**Records from a dataset:**
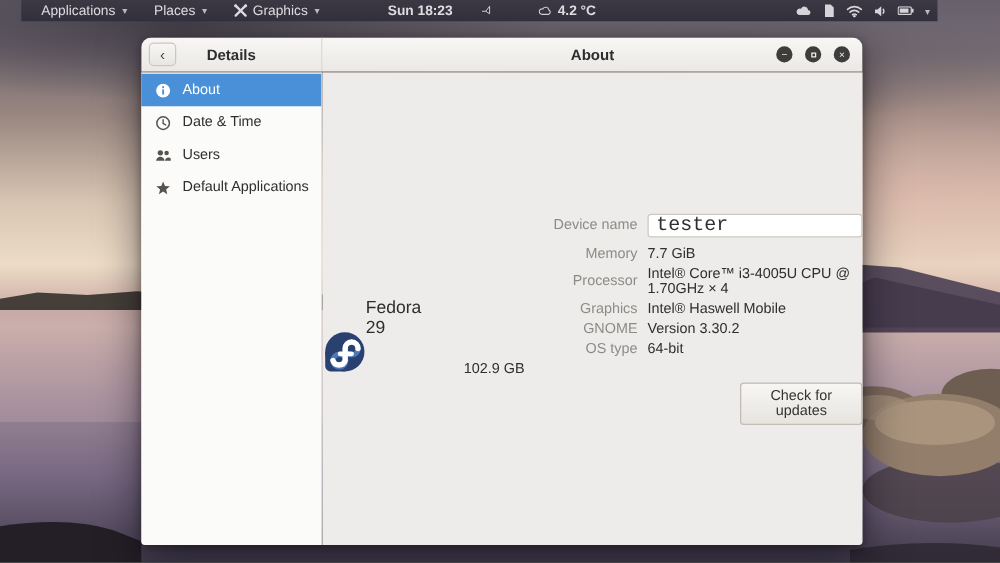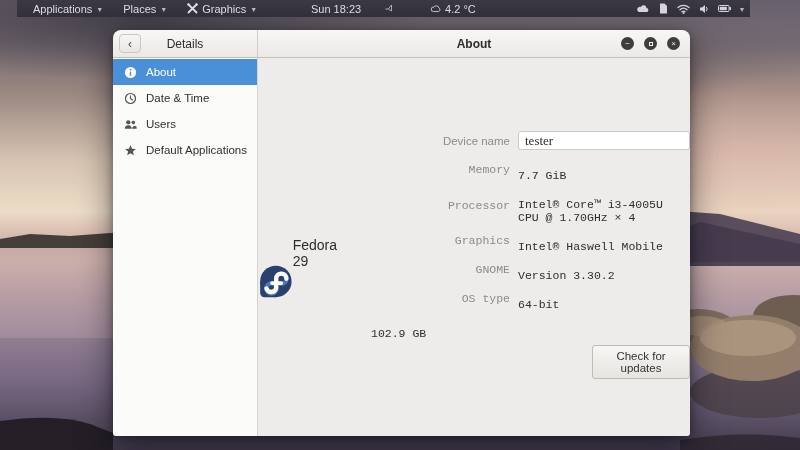"Sun 18:23" .panel-center { font-weight: none -> bold }
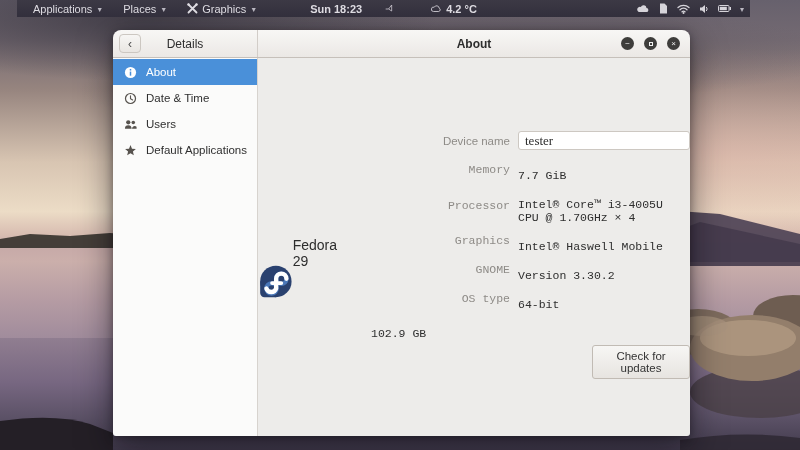"Details" .hb-left-title { font-weight: normal -> bold }
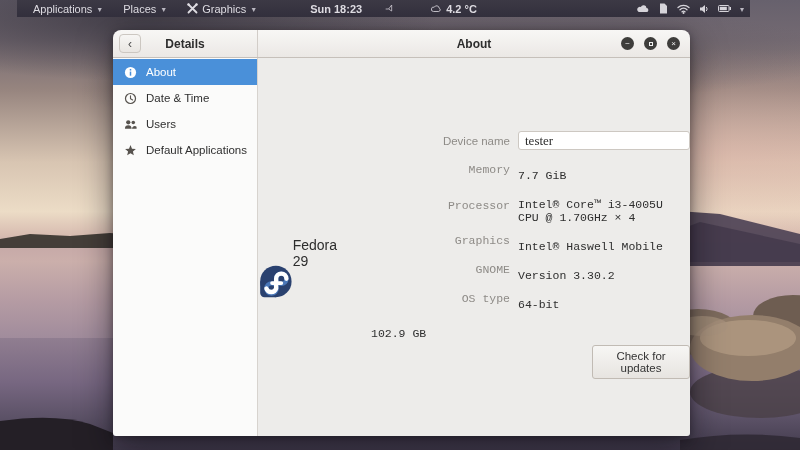"tester" .name-input { font-family: Liberation Serif, serif -> Liberation Mono, monospace; font-size: 13px -> 16px }
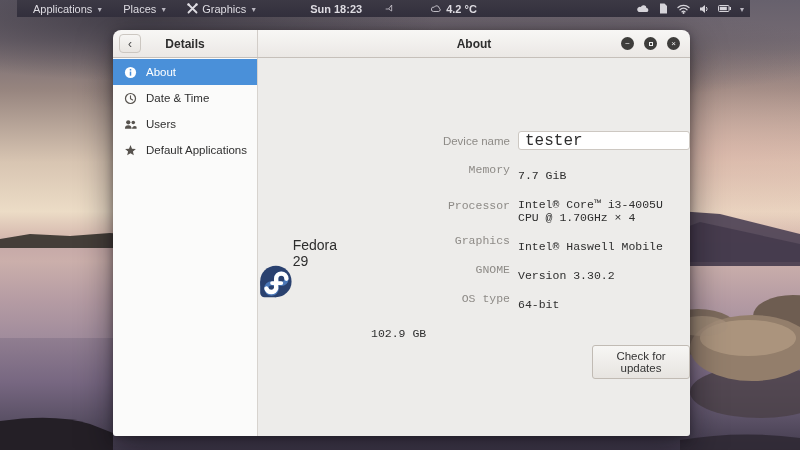"Memory" .frow.plain { font-family: Liberation Mono, monospace -> none }
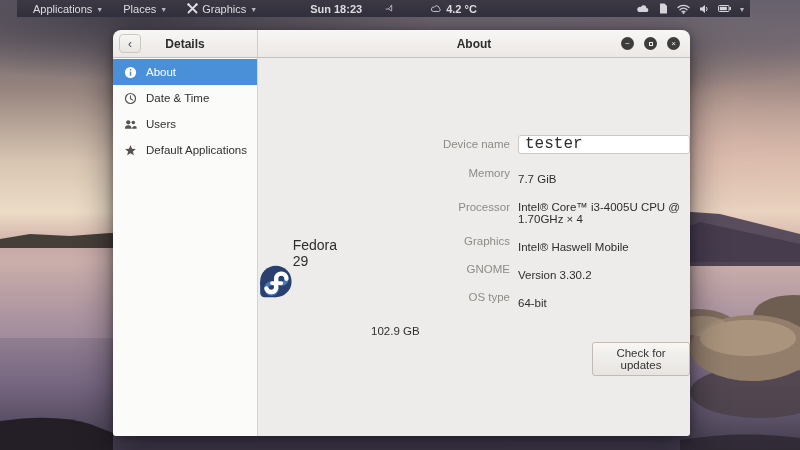"7.7 GiB" .fvalue { margin-top: 12px -> none }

**WHAT YOU SHOULD DO:** Repeat the entries exactly and keep the pictures out of the copy.

**YOUR SOLUTION:**
"Sun 18:23" .panel-center { font-weight: none -> bold }
"Details" .hb-left-title { font-weight: normal -> bold }
"tester" .name-input { font-family: Liberation Serif, serif -> Liberation Mono, monospace; font-size: 13px -> 16px }
"Memory" .frow.plain { font-family: Liberation Mono, monospace -> none }
"7.7 GiB" .fvalue { margin-top: 12px -> none }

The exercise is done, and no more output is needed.